Jason Wilson

Personal information
- Nationality: Australian
- Born: 2 July 1987 (age 39)

Sport
- Country: Australia
- Sport: Field hockey
- Event: Men's team

Medal record
Men's field hockey
Representing Australia
Champions Trophy
| Gold medal – first place | 2010 Mönchengladbach | Team |
| Gold medal – first place | 2011 Auckland | Team |
| Gold medal – first place | 2012 Melbourne | Team |
Hockey at the Commonwealth Games
| Gold medal – first place | 2010 Delhi | Team |

= Jason Wilson (field hockey) =

Australian field hockey player

Jason Wilson (born 2 July 1987) is an Australian field hockey striker from Kingscliff, New South Wales. He made his top-level club hockey debut in 2003. While living in New South Wales, he represented Queensland in national competitions on the junior and senior level. Wilson played more than 150 games for the QLD Men's Team from 2004 to 2015 winning 5 national titles throughout his tenure. He was a member of the Australia men's national field hockey team 2009-2015 and earned gold medals at the four Champions Trophy tournaments including 2010 Men's Hockey Champions Trophy which he was named Most Promising Player and lead the goal scoring for the tournament.
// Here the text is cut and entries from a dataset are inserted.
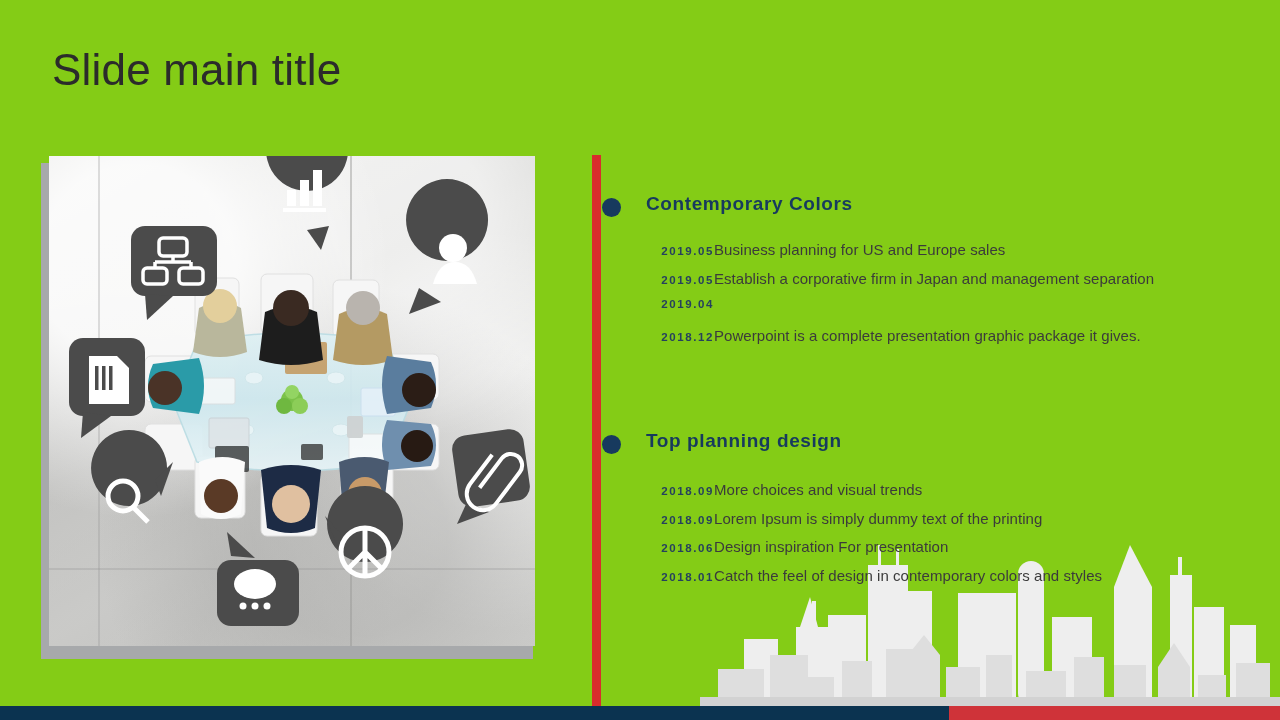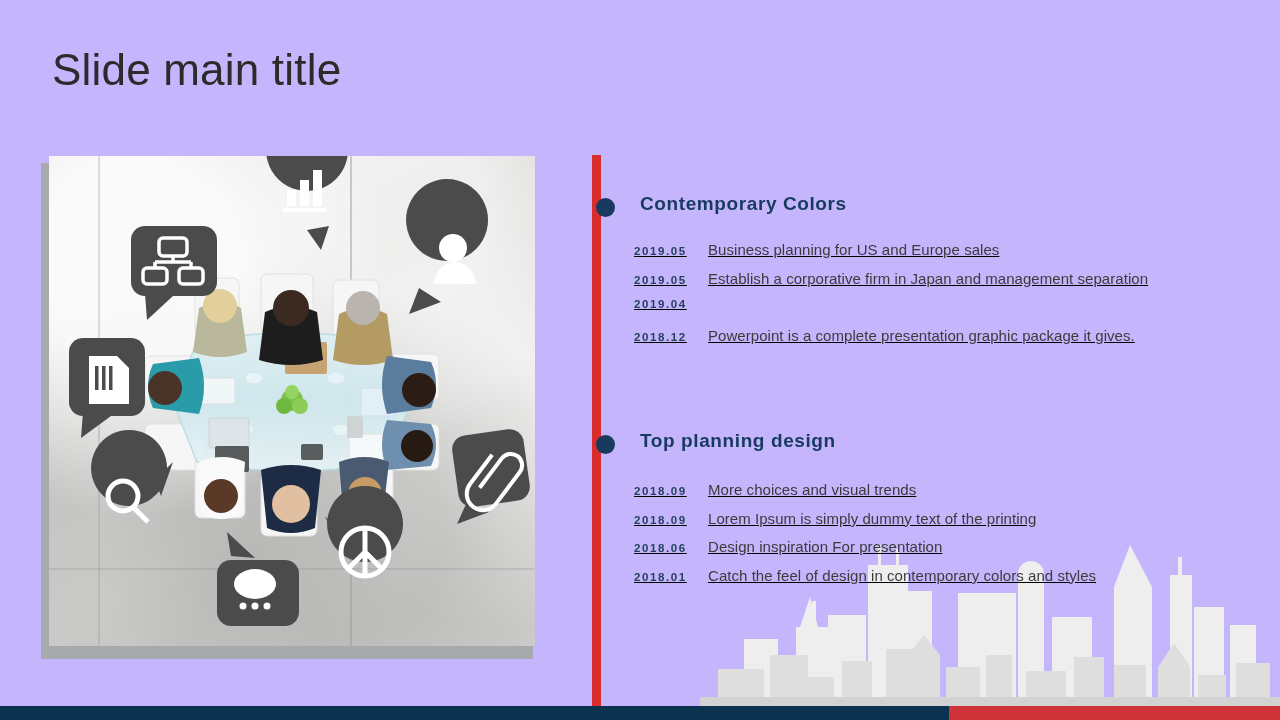--- a/index.html
+++ b/index.html
@@ -16,7 +16,7 @@
     position: relative;
     width: 1280px;
     height: 720px;
-    background: #c4b5fd;
+    background: #84cc16;
     overflow: hidden;
   }
 

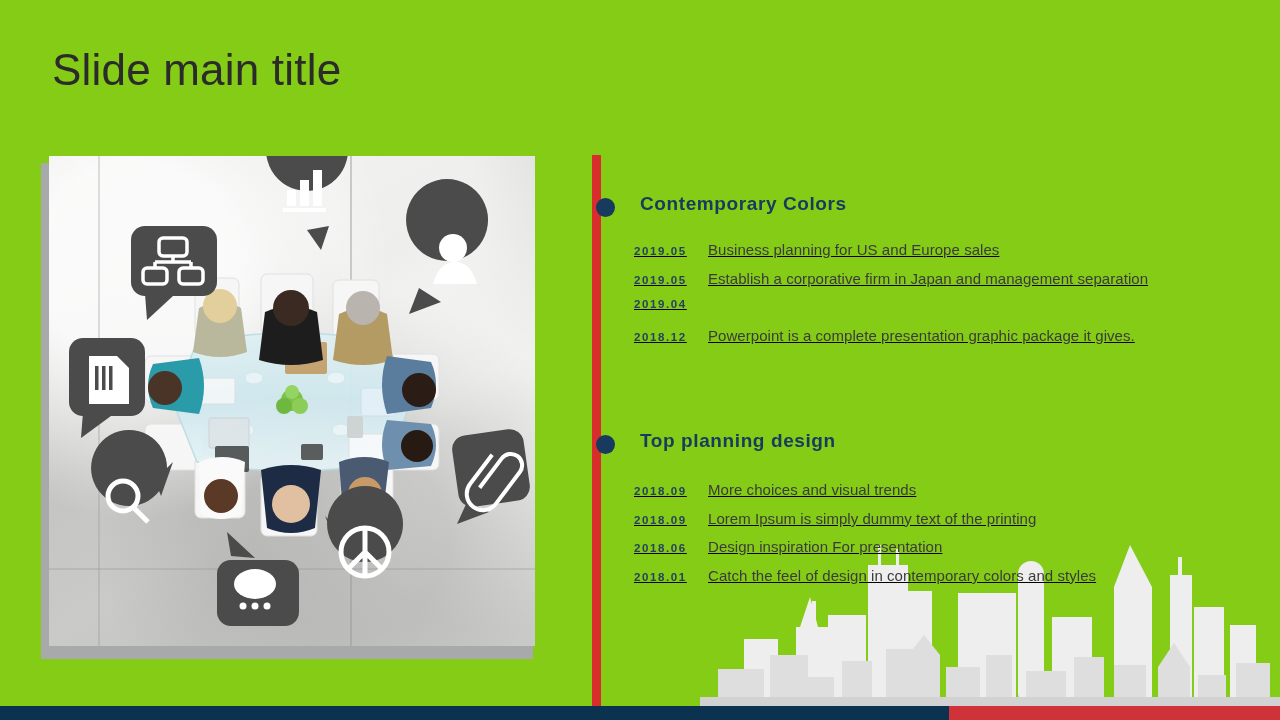--- a/index.html
+++ b/index.html
@@ -116,7 +116,7 @@
     height: 551px;
   }
 
-  .section { position: absolute; left: 12px; width: 600px; text-decoration: underline; }
+  .section { position: absolute; left: 18px; width: 600px; }
   .section-1 { top: 38px; }
   .section-2 { top: 275px; }
 

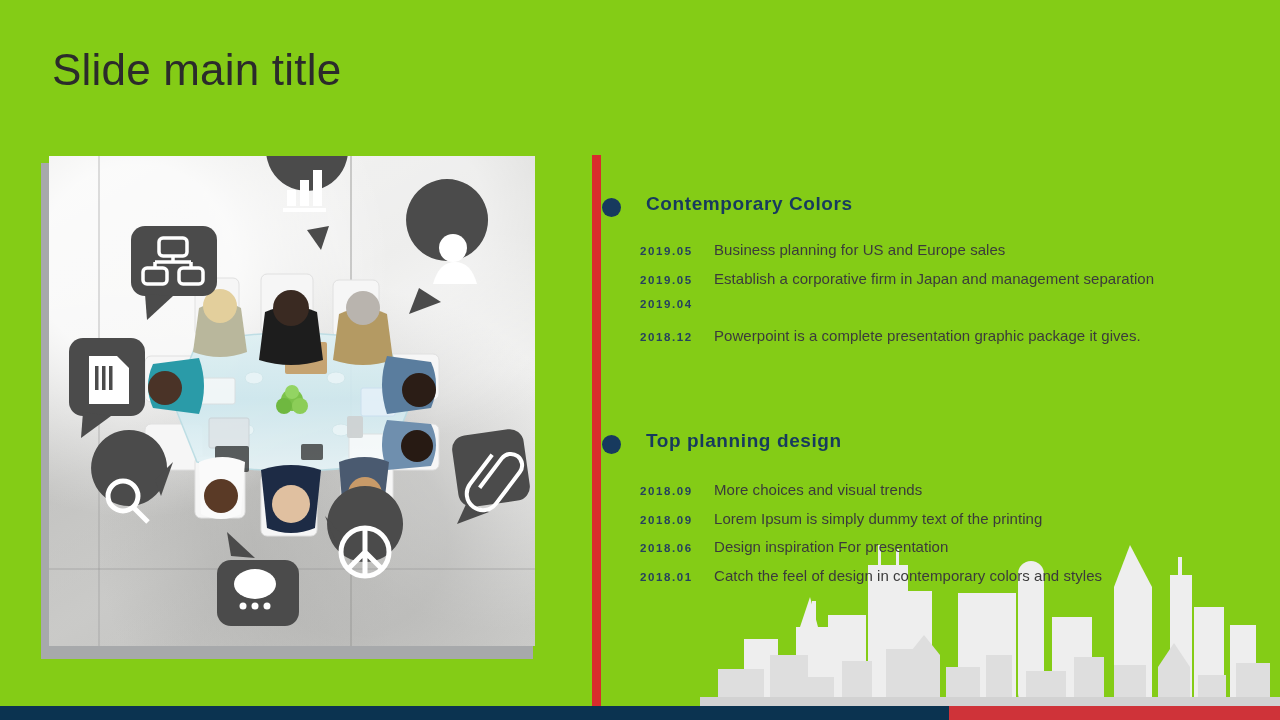--- a/index.html
+++ b/index.html
@@ -163,6 +163,7 @@
     color: #26415e;
     letter-spacing: 1.6px;
     white-space: nowrap;
+    text-align: right;
   }
 
   .row-text {

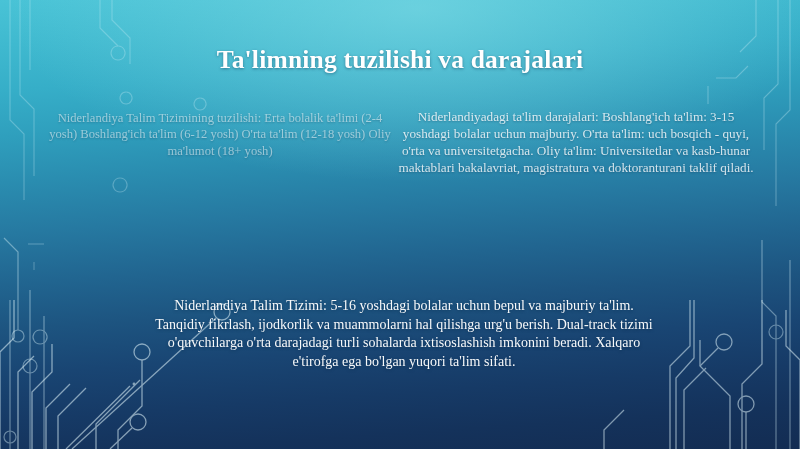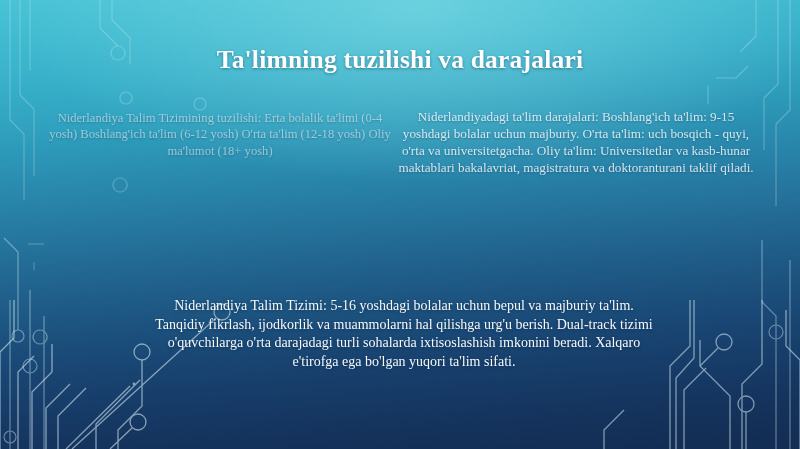--- a/index.html
+++ b/index.html
@@ -176,7 +176,7 @@
 
   <h1 id="title">Ta'limning tuzilishi va darajalari</h1>
 
-  <div class="body-block" id="col-left">Niderlandiya Talim Tizimining tuzilishi: Erta bolalik ta'limi (0-4 yosh) Boshlang'ich ta'lim (6-12 yosh) O'rta ta'lim (12-18 yosh) Oliy ma'lumot (18+ yosh)</div>
+  <div class="body-block" id="col-left">Niderlandiya Talim Tizimining tuzilishi: Erta bolalik ta'limi (2-4 yosh) Boshlang'ich ta'lim (6-12 yosh) O'rta ta'lim (12-18 yosh) Oliy ma'lumot (18+ yosh)</div>
 
   <div class="body-block" id="col-right">Niderlandiyadagi ta'lim darajalari: Boshlang'ich ta'lim: 9-15 yoshdagi bolalar uchun majburiy. O'rta ta'lim: uch bosqich - quyi, o'rta va universitetgacha. Oliy ta'lim: Universitetlar va kasb-hunar maktablari bakalavriat, magistratura va doktoranturani taklif qiladi.</div>
 

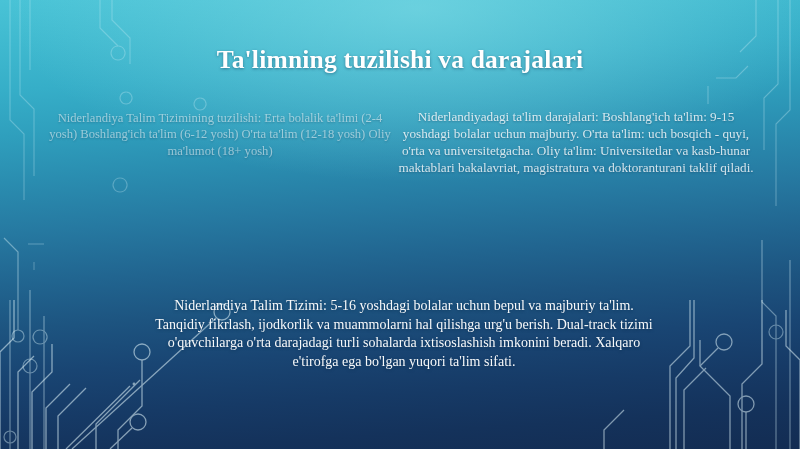--- a/index.html
+++ b/index.html
@@ -178,7 +178,7 @@
 
   <div class="body-block" id="col-left">Niderlandiya Talim Tizimining tuzilishi: Erta bolalik ta'limi (2-4 yosh) Boshlang'ich ta'lim (6-12 yosh) O'rta ta'lim (12-18 yosh) Oliy ma'lumot (18+ yosh)</div>
 
-  <div class="body-block" id="col-right">Niderlandiyadagi ta'lim darajalari: Boshlang'ich ta'lim: 9-15 yoshdagi bolalar uchun majburiy. O'rta ta'lim: uch bosqich - quyi, o'rta va universitetgacha. Oliy ta'lim: Universitetlar va kasb-hunar maktablari bakalavriat, magistratura va doktoranturani taklif qiladi.</div>
+  <div class="body-block" id="col-right">Niderlandiyadagi ta'lim darajalari: Boshlang'ich ta'lim: 3-15 yoshdagi bolalar uchun majburiy. O'rta ta'lim: uch bosqich - quyi, o'rta va universitetgacha. Oliy ta'lim: Universitetlar va kasb-hunar maktablari bakalavriat, magistratura va doktoranturani taklif qiladi.</div>
 
   <div class="body-block" id="bottom-para">Niderlandiya Talim Tizimi: 5-16 yoshdagi bolalar uchun bepul va majburiy ta'lim. Tanqidiy fikrlash, ijodkorlik va muammolarni hal qilishga urg'u berish. Dual-track tizimi o'quvchilarga o'rta darajadagi turli sohalarda ixtisoslashish imkonini beradi. Xalqaro e'tirofga ega bo'lgan yuqori ta'lim sifati.</div>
He was a gold medalist at the 2010 Commonwealth Games, scoring two goals in the gold medal match to help secure the Gold.

==Personal==
Wilson is from Kingscliff, New South Wales.

==Field hockey==
Wilson is a striker. By the time he was seventeen years old, he had played in hockey matches in many of Australia's major cities. He first competed in top grade club hockey in 2003. In 2005, he played for the Eastern Suburbs. In 2008, he played for the Brisbane Hockey League side, Easts Tigers. He currently plays for the Delhi Waveriders in the Hockey India League

===State team===
Wilson represented Queensland as a U18, U21 and senior state representative while he was living in Tweed Heads, New South Wales. He was a member of all three teams in 2005. As a seventeen-year-old, six days a week, his mother would drive him 2 hours each way to Brisbane in order for him to practice with the state team. In 2008, he was a member of the Queensland state team, the Queensland Blades. He was with the team in 2010. In a June game against the Northern Territory, he scored two goals. In 2010, he played in the final game of the season for his state team in the Australian Hockey League.

===National team===
Wilson has played for Australia's senior national team. In 2009, he was a member of the national team during a five-game test series in Kuala Lumpur, Malaysia against Malaysia. In 2009, he represented the country on a tour of Europe. He competed in the third match of the tour against England where Australia won 5–4. He was a member of the national team in 2010. That year, he was a member of the team that finished first at the Hockey Champions Trophy. In 2010, he also represented Australia at the Commonwealth Games, and played in the game against Pakistan during the group stage. In the gold medal match against India that Australia won 8–0, he scored two goals. In May 2011, he played in the Azlan Shah Cup for Australia. The Cup featured teams from Pakistan, Malaysia, India, South Korea, Britain and New Zealand. He won gold at the 2011 Champion Trophy, playing in the finals game and having at least one shot on goal in the game. In December 2011, he was named as one of twenty-eight players to be on the 2012 Summer Olympics Australian men's national training squad. This squad will be narrowed in June 2012. He trained with the team from 18 January to mid-March in Perth, Western Australia. In February during the training camp, he played in a four nations test series with the teams being the Kookaburras, Australia A Squad, the Netherlands and Argentina. He is one of several Queensland based players likely to play in a three-game test series to be played in Cairns, Queensland from 22 to 25 June against the New Zealand's Black Stickss. Final Olympic section will occur several days before this test and his inclusion in the series will be contingent upon being selected.